Como células podem ser reprogramadas para combater câncer, segundo estudo da Fiocruz
Um novo estudo da Fundação Oswaldo Cruz (Fiocruz) mostra que é possível reprogramar as células para combater o câncer de mama através do estímulo do sistema imunológico.
Os pesquisadores conseguiram barrar o avanço do tumor depois de uma alteração no perfil dos macrófagos, um dos tipos de células de defesa do organismo. Quase 50% da massa tumoral é composta por macrófagos. Por isso, as atividades dessas células influenciam no prognóstico do câncer.
Segundo os cientistas, existem dois tipos de macrófagos. São eles:
- M2: têm características anti-inflamatórias, geralmente relacionadas com mais permissividade tumoral;
- M1: são pró-inflamatórias e mais eficazes em limitar a progressão do tumor.
No estudo, os cientistas propõem “transformar” os macrófagos M2 em M1 como uma forma de inibir o desenvolvimento do tumor. E isso pode ser feito com “camada de proteção” de nanopartículas de óxido de ferro.

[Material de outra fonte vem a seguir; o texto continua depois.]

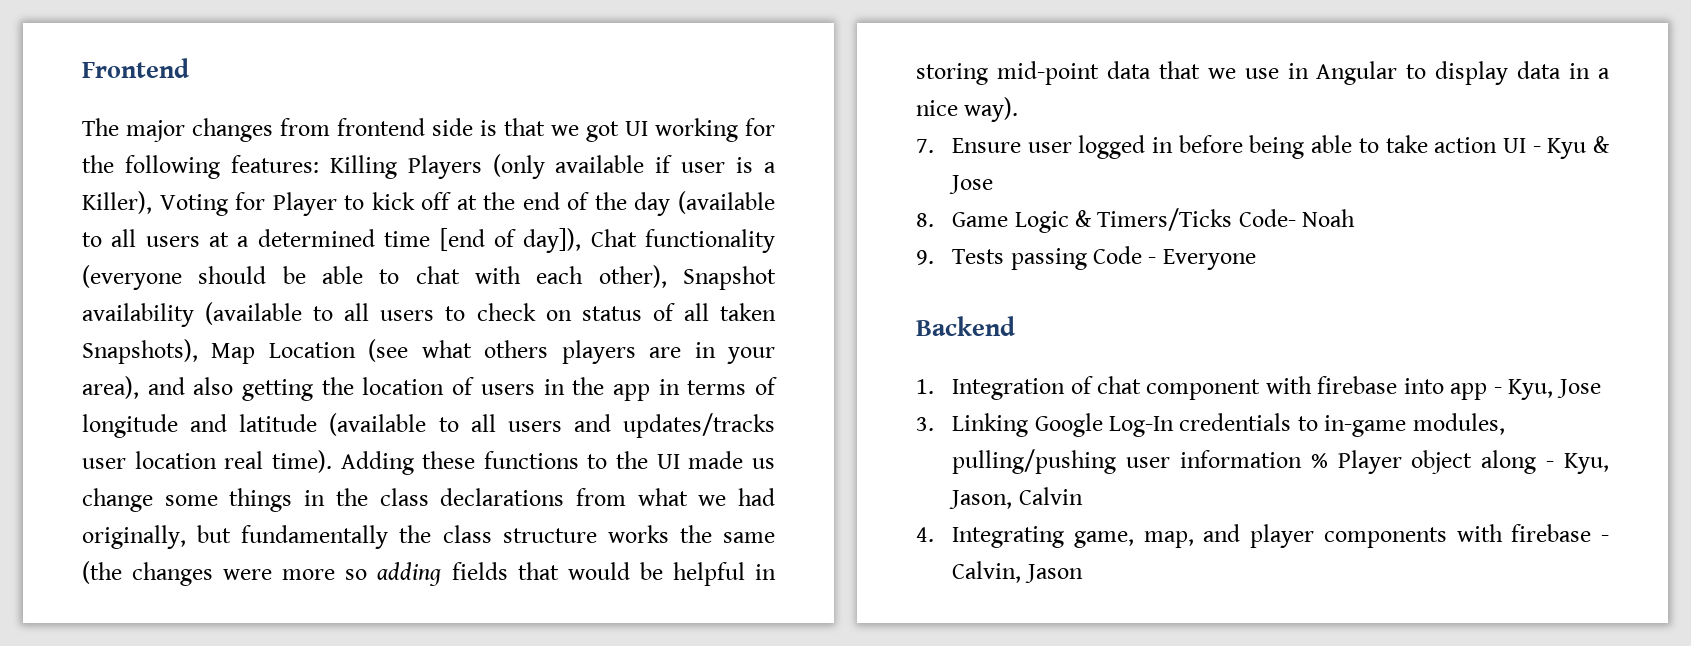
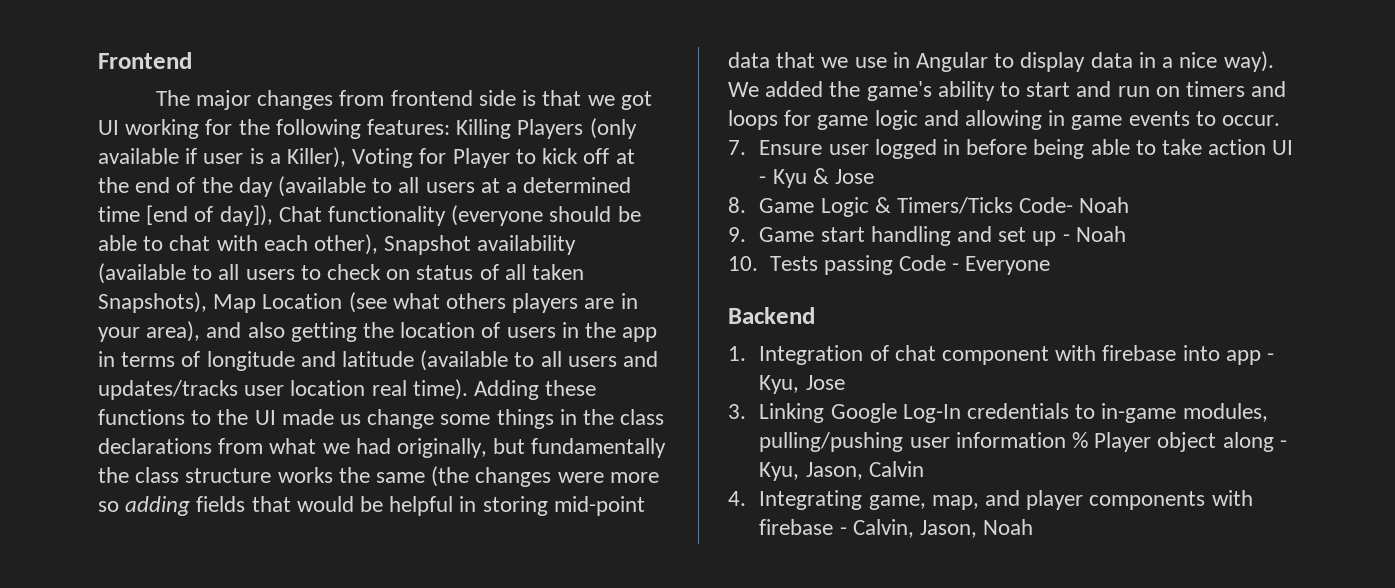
+ We added the game's ability to start and run on timers and loops for game logic and allowing in game events to occur.
- 9. Tests passing Code - Everyone
+ 9. Game start handling and set up - Noah
+ 10. Tests passing Code - Everyone
- 4. Integrating game, map, and player components with firebase - Calvin, Jason
+ 4. Integrating game, map, and player components with firebase - Calvin, Jason, Noah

Essas nanopartículas são biocompatíveis, ou seja, têm baixa toxicidade para as células saudáveis. Além disso, o custo é baixo e a síntese é rápida, o que facilita a produção em escala.
Tirando do papel
O processo desenvolveu três experimentos: 1) in vitro em 2D; 2) in vivo, com camundongos de laboratório; e 3) in vitro em 3D.
No primeiro caso (in vitro em 2D), os cientistas usaram um sistema artificial para colocar células tumorais de mama em contato com os macrófagos. Nesse contato, eles perceberam que o câncer se multiplicou. Mas, ao introduzir as nanopartículas, as células tumorais morriam.
Em seguida, eles recorreram aos camundongos de laboratório. Nessa etapa, os pesquisadores injetaram células tumorais e nanopartículas nos animais, deixando-os em observação por 21 dias.
Ao final do período, os camundongos que receberam as nanopartículas apresentaram uma redução de quase 50% na massa tumoral na comparação com os animais que não receberam o tratamento.
Por fim, o último experimento levou em consideração uma simulação das células tumorais em um modelo tridimensional (3D). Nesse momento, os cientistas colocaram células tumorais em contato com outras células do organismo humano. E, de novo, as nanopartículas transformaram as células M2 em M1, reduzindo a incidência do câncer.
Ponto de partida
Os estudos possibilitam perspectivas otimistas para, no futuro, criar tratamentos complementares ao câncer de mama. “É um ponto de partida”, disse Carlos Eduardo Calzavara, líder do grupo de Imunologia Celular e Molecular e coordenador do projeto de pesquisa.
Segundo ele, ainda é preciso realizar novas pesquisas para avaliar os efeitos fisiológicos, mecanismos de ação, efeitos colaterais e tempo de absorção das nanopartículas no organismo. “Mas a prova de conceito nós já temos, o que é muito importante”, afirmou ele.
A pesquisa é realizada pela pós-doutoranda em Imunologia Celular e Molecular, Camila Sales Nascimento, nos laboratórios da Fiocruz Minas. Para ter acesso às nanopartículas de óxido de ferro, a organização desenvolveu uma parceria com o Departamento de Física da UFPE (Universidade Federal de Pernambuco).